After three weeks of insanity and a ton of player movement, the NBA offseason has finally started to quiet down. Although the top tier of the free agent class has already found its place, there are still some under-the-radar talent that could impact a team in the right situation. In descending order, here’s five of my favorite available players left in free agency.

5) Justin Hamilton

In his short two-year career, the 7-foot, 260-pound Hamilton has already played for three different teams. After 24 games with the Heat, he was traded to New Orleans and later waived. The Minnesota Timberwolves later picked up the 25-year-old off of waivers, where he ended up starting nine games at the tail end of the season.

As a starter, Hamilton averaged a hair under eight points and over five rebounds per game. Why is this significant? Well, if you expand those numbers to when he played over 30 minutes (which was in five of those games), he put up 12.4 points and 7.1 rebounds on 51.4 percent from the field. Adding Hamilton as a backup center and giving him 15 to 20 minutes per game could be beneficial to any team that needs help in the front court (*cough Dallas, cough*).

4) Dorell Wright

A victim of sitting behind the likes of Wesley Matthews in Portland and losing his starting spot to then-rookie-now-superstar Klay Thompson in Golden State, Wright has a great opportunity to find a situation where he can flourish once again.

A veteran shooter and a solid role player, Wright would be well-suited to play 20-25 minutes per game in a backup role. He’s a 3-point threat, as his career average is 36.5 percent beyond the arc in 11 seasons. Wright’s also proven before that he has the ability to start, as he averaged 16.4 points per game in the 2010-11 season with the Warriors–but if he chooses to sign with a contender, it would be best for him to come off the bench and make an impact.

3) Norris Cole

Though he’s a restricted free agent and the Pelicans can match any offer made to him, any team searching for backup point guard help should look no further than Norris Cole. With four years of pro ball under his belt, Cole has been a part of championship basketball, achieving two rings during his time with the Heat.

After a poor perimeter shooting start with Miami (26.5%) last season, he turned things around with the Pelicans (37.8%) offensively. He made two more field goals and attempted over three more shots per game with New Orleans, which is an encouraging trend that I’m sure teams took notice of.

2) J.R. Smith

Aside from the uncharacteristic off-shooting in the NBA Finals, J.R. Smith had a much-needed rebirth with the Cleveland Cavaliers, who which he may end up re-signing with when all is said and done–but if a deal isn’t made between the two, Smith could ultimately be starting somewhere else as a reliable scoring option for any team.

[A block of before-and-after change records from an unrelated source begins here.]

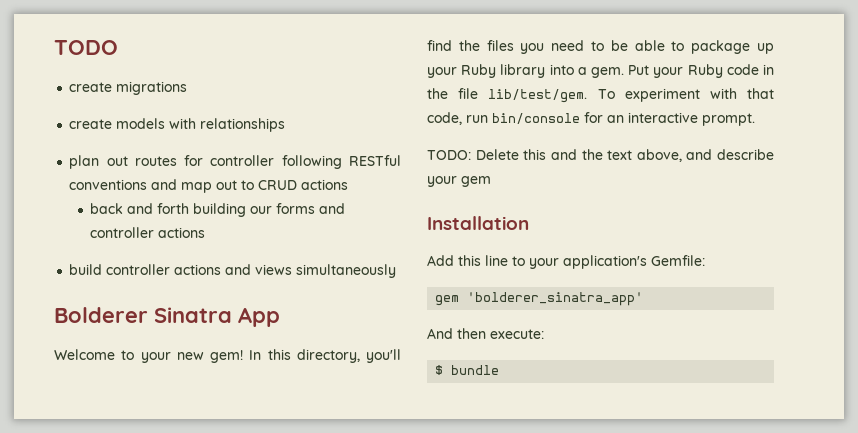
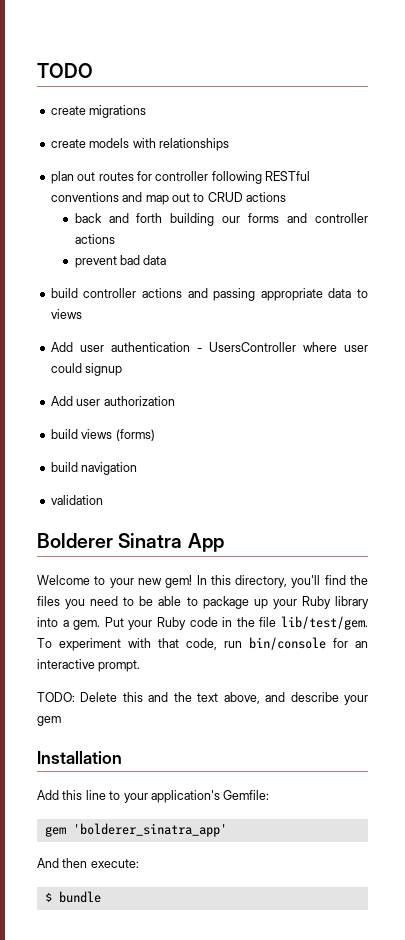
(206, 232) none -> [74,255,167,268] // prevent bad data
[255,264,397,278] views simultaneously -> [213,288,368,301] [50,309,82,319] [50,342,368,352] [50,363,123,376] [50,396,175,406] [50,429,155,441] [50,462,138,475] [50,495,103,505] passing appropriate data to views // Add user authentication - UsersController where user could signup // Add user authorization // build views (forms) // build navigation // validation

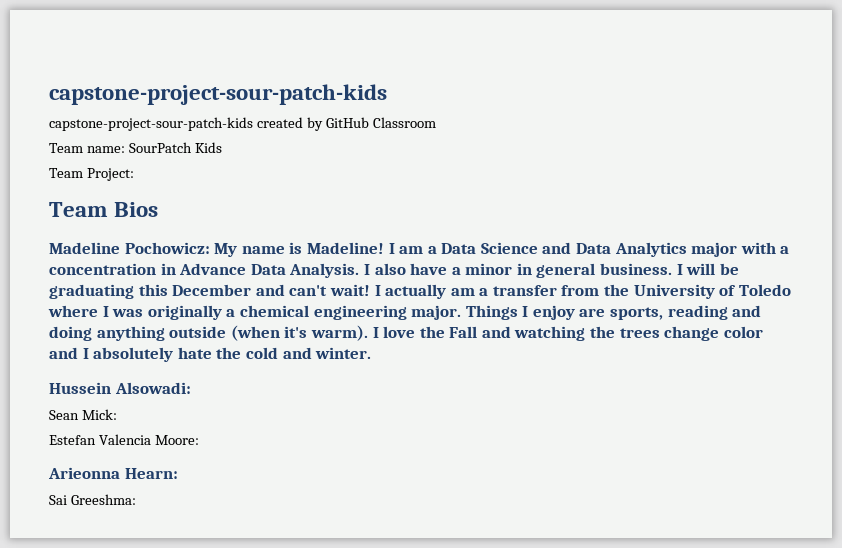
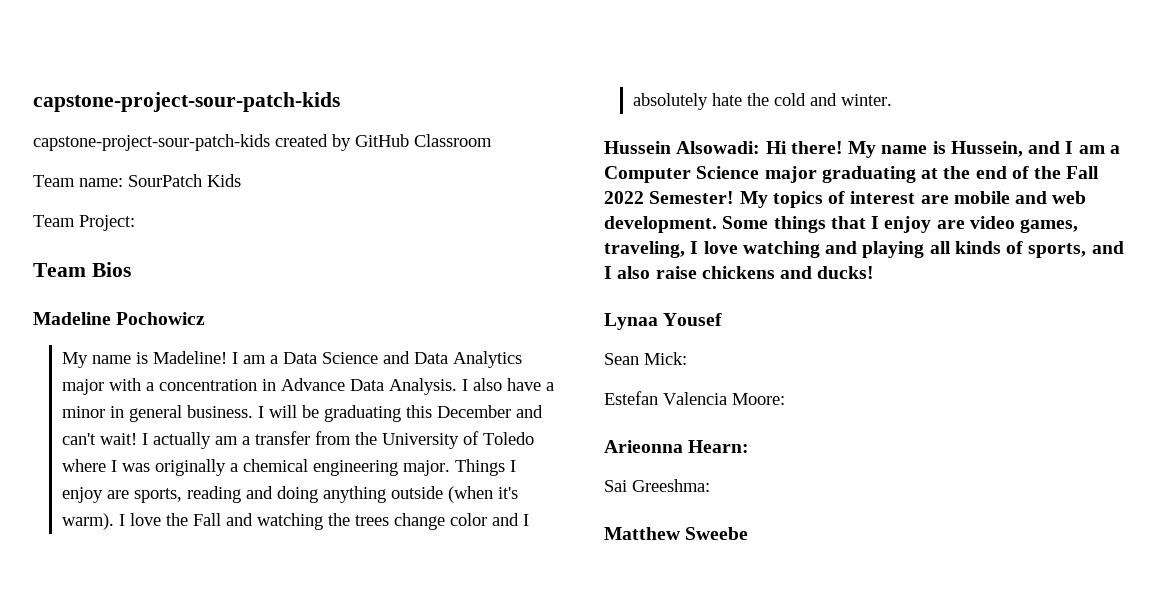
[124,242,210,254] Pochowicz: -> [116,312,206,325] Pochowicz //
(191, 388) none -> [765,141,1120,158] [604,166,1100,183] [604,191,1087,208] [604,216,1079,233] [604,241,1124,258] [604,266,875,279] [604,313,723,330] Hi there! My name is Hussein, and I am a Computer Science major graduating at the end of the Fall 2022 Semester! My topics of interest are mobile and web development. Some things that I enjoy are video games, traveling, I love watching and playing all kinds of sports, and I also raise chickens and ducks! // Lynaa Yousef
(136, 499) none -> [604,527,749,540] // Matthew Sweebe

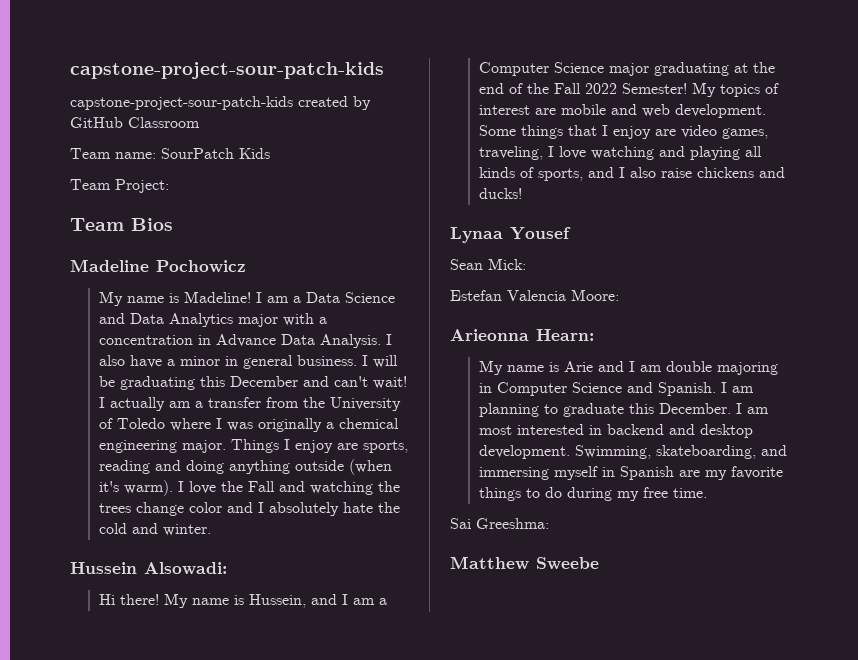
(761, 147) none -> (227, 568) //
(750, 446) none -> [478,360,778,375] [478,382,754,396] [478,403,769,417] [478,424,753,438] [478,445,787,459] [478,466,783,480] [478,487,707,501] // My name is Arie and I am double majoring in Computer Science and Spanish. I am planning to graduate this December. I am most interested in backend and desktop development. Swimming, skateboarding, and immersing myself in Spanish are my favorite things to do during my free time.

What was most noticeable about Smith’s revival was his stellar defensive improvement, along with his regained confidence in his shot. He shot 39 percent from the perimeter with the Cavs and attempted almost five more threes per games then earlier in the year with New York. An 11-year veteran, Smith is still in the prime of his career and can help any contender that needs shooting.

1) Kevin Seraphin

The most intriguing prospect left in this free agent class, Seraphin has plenty of upside as a starting big man in the NBA.

In his second and third year, Seraphin was well on his way to blossoming into a legitimate front court threat, but Washington brought in Marcin Gortat to take his role–so instead of giving Seraphin the opportunity to become one of the league’s best young big men, he was moved to a backup spot.

In 31 career games as a starter, Seraphin has averaged 13.3 points and 7.2 rebounds on 48.3 percent from the field. At only 25 years old, he has yet to reach his full potential due to lack of minutes. Although he’s only 6-foot-9, he moves bodies in the paint due to his 264-pound frame.

If Seraphin lands somewhere where he can step in as the starting center, he could make a significant impact right away and get back on track to becoming the league’s newest threat underneath.